Mendagri akan Tegur Daerah yang ‘Selewengkan’ Dana Pilkada

Published

on

Menteri Dalam Negeri (Mendagri) Tito Karnavian

Geosiar.com, Jakarta – Menteri Dalam Negeri (Mendagri) Tito Karnavian melarang seluruh pemerintah daerah yang akan melangsungkan Pilkada serentak 2020 melakukan realokasi anggaran penyelenggaraan pilkada untuk kegiatan lain. Sementara pelaksanaan Pilkada serentak tahun ini ditunda hingga akhir 2020 karena pandemi virus corona atau covid-19.

Tito mengatakan bahwa pihaknya tidak segan-segan memberi teguran bagi Pemda yang ‘menyelewengkan’ dana pilkada tersebut.

“Tidak boleh mengalokasikan dana untuk Pilkada. Jadi kalau ada yang realokasi dana Pilkada akan kami tegur,” ungkap Tito di Kantor Kemendagri, Jakarta, Jumat (27/5/2020).

Tito menegaskan, anggaran daerah yang dialokasikan untuk Pilkada 2020 tidak dapat diganggu gugat, apalagi hingga dialokasikan untuk kegiatan atau hal-hal lain.

Hal tersebut sudah sesuai dengan Surat Edaran Kemendarin bernomor 270/2931/SJ berkaitan dengan Pelaksanaan Kegiatan Pemilihan Gubernur, Bupati dan Wali Kota Tahun 2020.
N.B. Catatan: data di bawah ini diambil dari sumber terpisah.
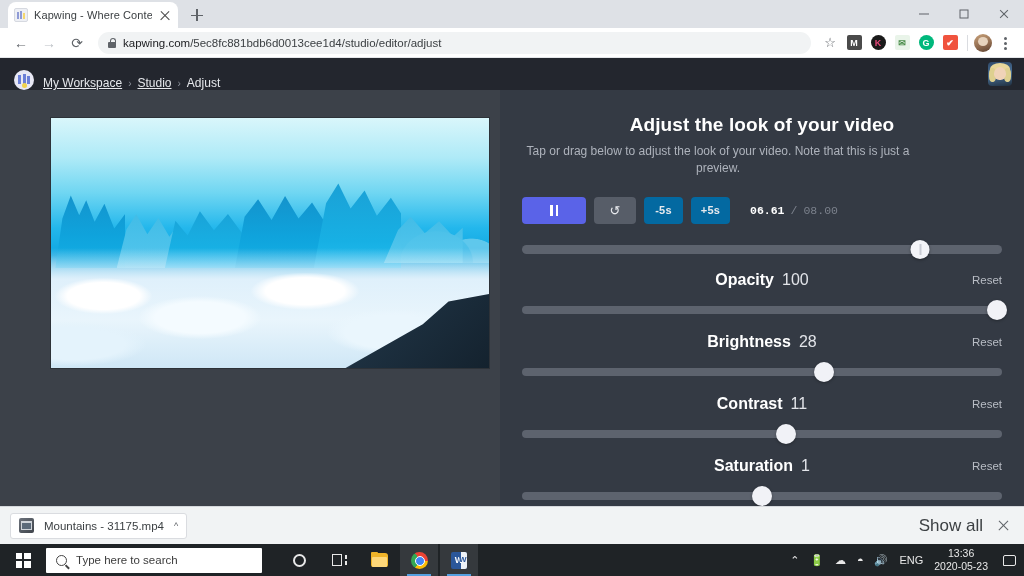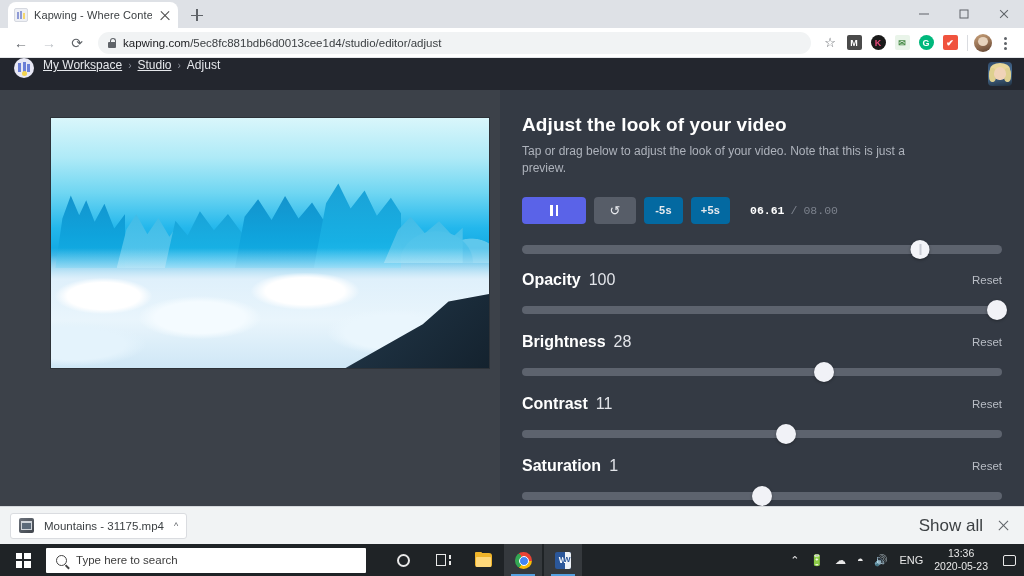--- a/index.html
+++ b/index.html
@@ -104,21 +104,21 @@
                position:relative; cursor:pointer; }
   .avatar-tb:after{ content:""; position:absolute; left:4px; top:3px; width:10px; height:9px;
                     border-radius:50%; background:#e7d3bd; }
   .kebab { width:22px; height:22px; flex:none; position:relative; cursor:pointer;}
   .kebab span{ position:absolute; left:10px; width:3px; height:3px; border-radius:50%; background:#5f6368;}
   .kebab span:nth-child(1){ top:5px;} .kebab span:nth-child(2){ top:10px;} .kebab span:nth-child(3){ top:15px;}
 
   
   .app-header {
     position:absolute; top:58px; left:0; width:1024px; height:32px;
-    background:#23262e; display:flex; align-items:flex-start; padding:0 14px;
+    background:#23262e; display:flex; align-items:flex-end; padding:0 14px;
   }
   .k-logo {
     width:20px; height:20px; border-radius:50%; flex:none; margin-right:9px;
     background:#e8e8f5; position:relative; overflow:hidden;
   }
   .k-logo i { position:absolute; background:#6b7fd7; }
   .k-logo i.l1{ left:4px; top:5px; width:3px; height:9px;}
   .k-logo i.l2{ left:8.5px; top:4px; width:3px; height:10px;}
   .k-logo i.l3{ left:13px; top:6px; width:3px; height:8px;}
   .k-logo i.dot{ left:8px; top:13px; width:5px; height:5px; border-radius:50%; background:#f2d34e;}
@@ -189,21 +189,21 @@
   .dark-ridge {
     position:absolute; right:0; bottom:0; width:42%; height:38%;
     background:linear-gradient(135deg, rgba(16,30,42,0) 0%, rgba(16,30,42,0) 38%, #1d3040 50%, #14222e 100%);
     clip-path:polygon(100% 22%, 100% 100%, 22% 100%, 64% 54%, 78% 30%);
   }
 
   .panel {
     position:absolute; left:500px; top:0; width:524px; height:416px;
     background:#343a44; padding:24px 0 0 0; overflow:hidden;
   }
-  .panel-inner { padding:0 22px 0 22px; }
+  .panel-inner { padding:0 22px 0 22px;text-align:center; }
   .panel-title { font-size:19px; font-weight:bold; color:#ffffff; letter-spacing:.1px; }
   .panel-sub {
     font-size:12px; color:#aeb3bc; margin-top:7px; line-height:1.45; max-width:392px;
   }
   .transport { display:flex; align-items:center; gap:8px; margin-top:19px; }
   .tbtn {
     height:27px; border-radius:4px; display:flex; align-items:center; justify-content:center;
     cursor:pointer; font-size:11px; color:#e8eaee; user-select:none;
   }
   .tbtn.play { width:64px; background:#5a63e8; }
@@ -296,21 +296,21 @@
     background:#1f2326; display:flex; align-items:center;
   }
   .start {
     width:46px; height:32px; display:flex; align-items:center; justify-content:center;
     cursor:pointer;
   }
   .winlogo { width:15px; height:15px; display:grid; grid-template-columns:1fr 1fr;
              grid-template-rows:1fr 1fr; gap:1.6px; }
   .winlogo i { background:#ffffff; display:block; }
   .tb-search {
-    width:320px; height:25px; background:#ffffff; border-radius:1px;
+    width:216px; height:25px; background:#ffffff; border-radius:1px;
     display:flex; align-items:center; gap:9px; padding:0 10px; cursor:text;
   }
   .s-glass { width:11px; height:11px; border:1.5px solid #444; border-radius:50%;
              position:relative; flex:none;}
   .s-glass:after{ content:""; position:absolute; right:-4px; bottom:-3px; width:5px; height:1.5px;
                   background:#444; transform:rotate(45deg); }
   .s-ph { font-size:11.5px; color:#3c3c3c; }
   .tb-apps { display:flex; align-items:center; gap:2px; margin-left:18px; }
   .tb-app { width:38px; height:32px; display:flex; align-items:center; justify-content:center;
             cursor:pointer; position:relative; }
Tito menyatakan pihaknya ingin anggaran itu aman walaupun kini pemerintah daerah tengah berjibaku melawan penyebaran virus corona. Terlebih, waktu penyelenggaraan Pilkada 2020 sudah mepet, yaitu tahapan dimulai Juni dan pelaksanaannya pada Desember mendatang.

“Kami akan cek bagaimana dana pilkada enggak boleh diganggu,” kata dia

KPU, DPR dan Kemendagri sebelumnya sudah sepakat Pilkada Serentak 2020 dilaksanakan pada 9 Desember 2020. Sementara tahapannya yang sempat tertunda akibat pandemi virus corona akan dimulai kembali pada 15 Juni 2020.